■ **What the exercise asks**
Your answer must be an exact copy of the entries below, with no pictures in it.

■ **Raw data**
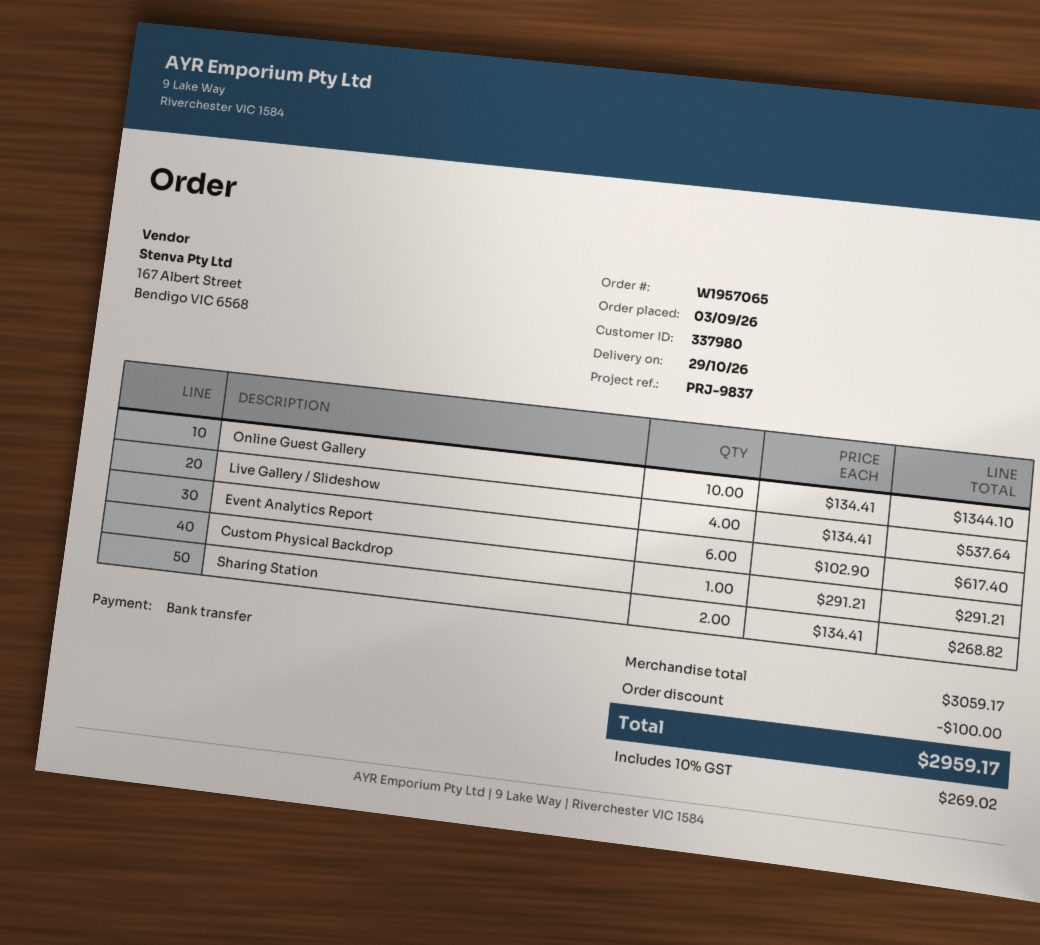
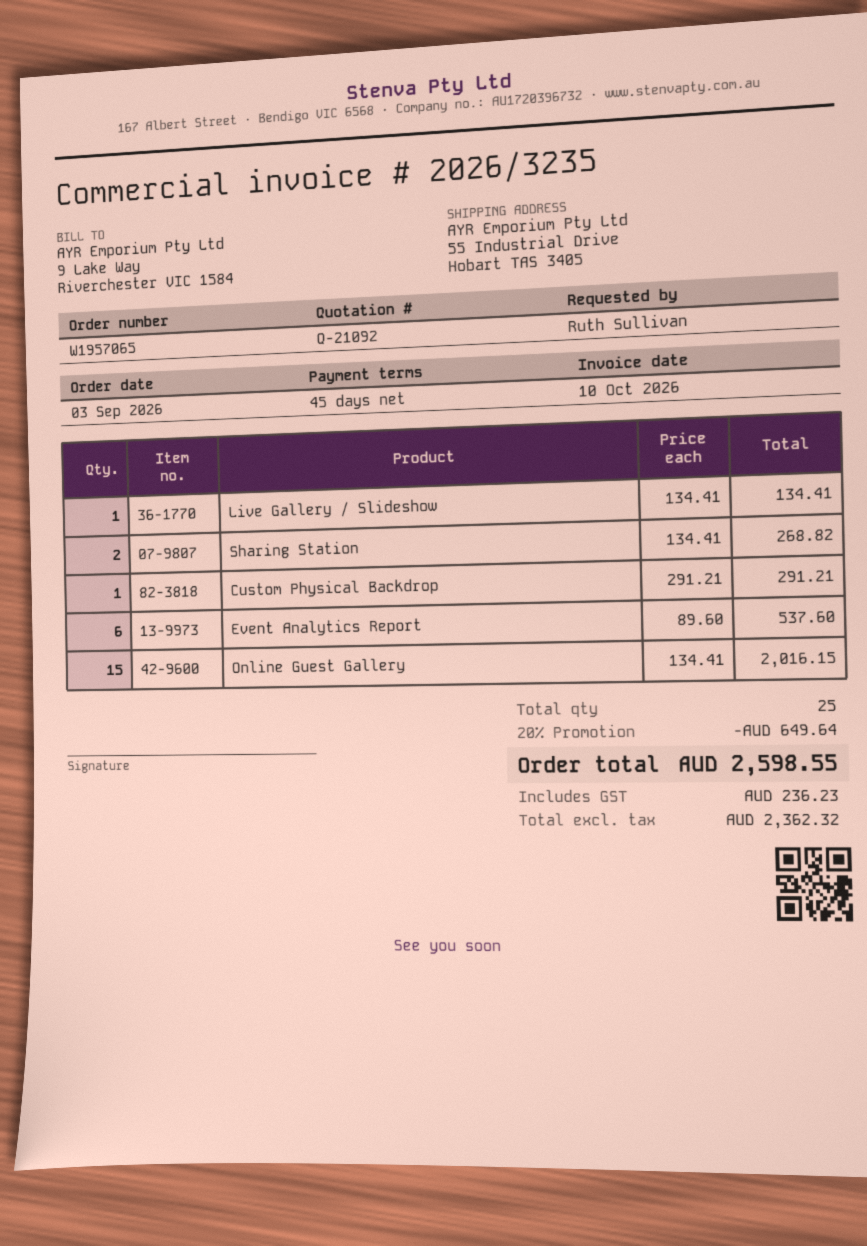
Online Guest Gallery: 10 x 134.41 = 1344.10 -> 15 x 134.41 = 2016.15
Live Gallery / Slideshow: 4 x 134.41 = 537.64 -> 1 x 134.41 = 134.41
Event Analytics Report: 6 x 102.90 = 617.40 -> 6 x 89.60 = 537.60
discount: 100.00 -> 649.64
tax: 269.02 -> 236.23
total: 2959.17 -> 2598.55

■ **Written reply**
Online Guest Gallery: 10 x 134.41 = 1344.10 -> 15 x 134.41 = 2016.15
Live Gallery / Slideshow: 4 x 134.41 = 537.64 -> 1 x 134.41 = 134.41
Event Analytics Report: 6 x 102.90 = 617.40 -> 6 x 89.60 = 537.60
discount: 100.00 -> 649.64
tax: 269.02 -> 236.23
total: 2959.17 -> 2598.55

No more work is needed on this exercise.